__Required work__
Leave out the pictures and copy each record below exactly.

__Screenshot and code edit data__
····················

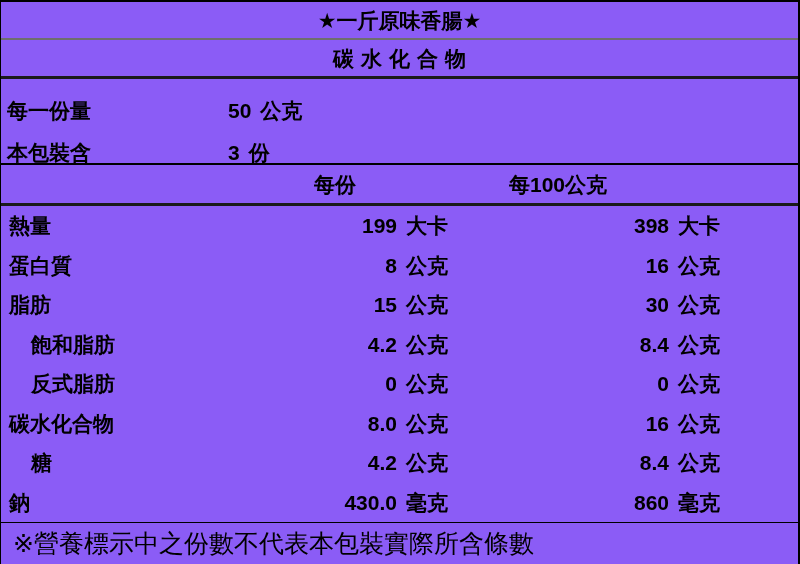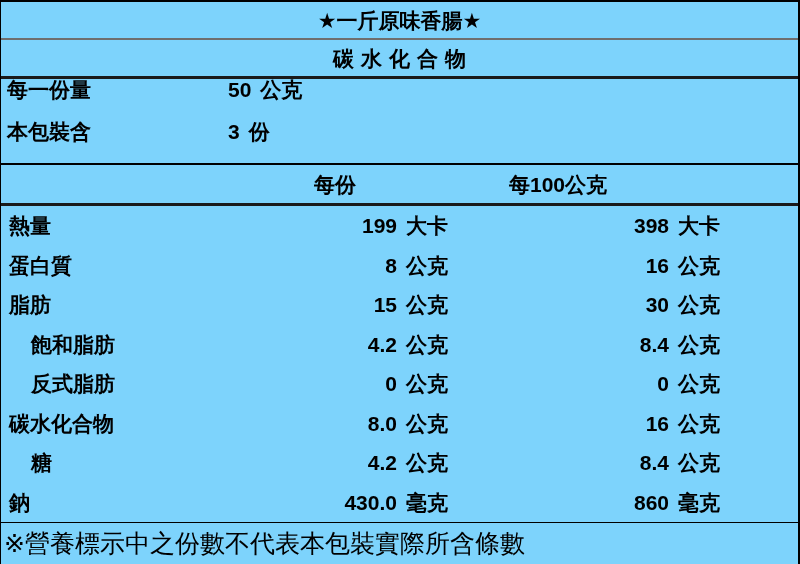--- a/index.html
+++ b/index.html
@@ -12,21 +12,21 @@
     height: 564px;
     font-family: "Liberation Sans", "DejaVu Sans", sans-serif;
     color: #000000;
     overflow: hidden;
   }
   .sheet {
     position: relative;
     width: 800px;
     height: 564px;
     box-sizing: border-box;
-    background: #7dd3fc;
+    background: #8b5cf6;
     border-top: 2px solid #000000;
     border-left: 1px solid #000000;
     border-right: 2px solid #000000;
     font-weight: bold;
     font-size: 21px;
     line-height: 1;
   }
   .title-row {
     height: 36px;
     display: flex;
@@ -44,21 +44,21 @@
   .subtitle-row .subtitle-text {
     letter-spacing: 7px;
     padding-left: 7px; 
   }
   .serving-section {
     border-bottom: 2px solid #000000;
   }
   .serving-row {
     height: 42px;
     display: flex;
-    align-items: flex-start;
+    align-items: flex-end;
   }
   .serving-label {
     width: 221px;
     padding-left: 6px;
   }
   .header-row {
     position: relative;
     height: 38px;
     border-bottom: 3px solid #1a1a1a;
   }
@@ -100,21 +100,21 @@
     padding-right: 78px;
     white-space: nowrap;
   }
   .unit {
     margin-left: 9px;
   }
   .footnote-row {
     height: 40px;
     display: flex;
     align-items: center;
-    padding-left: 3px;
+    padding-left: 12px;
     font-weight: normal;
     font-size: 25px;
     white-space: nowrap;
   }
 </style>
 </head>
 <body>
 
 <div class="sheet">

····················

__Result of this exercise__
--- a/index.html
+++ b/index.html
@@ -12,21 +12,21 @@
     height: 564px;
     font-family: "Liberation Sans", "DejaVu Sans", sans-serif;
     color: #000000;
     overflow: hidden;
   }
   .sheet {
     position: relative;
     width: 800px;
     height: 564px;
     box-sizing: border-box;
-    background: #7dd3fc;
+    background: #8b5cf6;
     border-top: 2px solid #000000;
     border-left: 1px solid #000000;
     border-right: 2px solid #000000;
     font-weight: bold;
     font-size: 21px;
     line-height: 1;
   }
   .title-row {
     height: 36px;
     display: flex;
@@ -44,21 +44,21 @@
   .subtitle-row .subtitle-text {
     letter-spacing: 7px;
     padding-left: 7px; 
   }
   .serving-section {
     border-bottom: 2px solid #000000;
   }
   .serving-row {
     height: 42px;
     display: flex;
-    align-items: flex-start;
+    align-items: flex-end;
   }
   .serving-label {
     width: 221px;
     padding-left: 6px;
   }
   .header-row {
     position: relative;
     height: 38px;
     border-bottom: 3px solid #1a1a1a;
   }
@@ -100,21 +100,21 @@
     padding-right: 78px;
     white-space: nowrap;
   }
   .unit {
     margin-left: 9px;
   }
   .footnote-row {
     height: 40px;
     display: flex;
     align-items: center;
-    padding-left: 3px;
+    padding-left: 12px;
     font-weight: normal;
     font-size: 25px;
     white-space: nowrap;
   }
 </style>
 </head>
 <body>
 
 <div class="sheet">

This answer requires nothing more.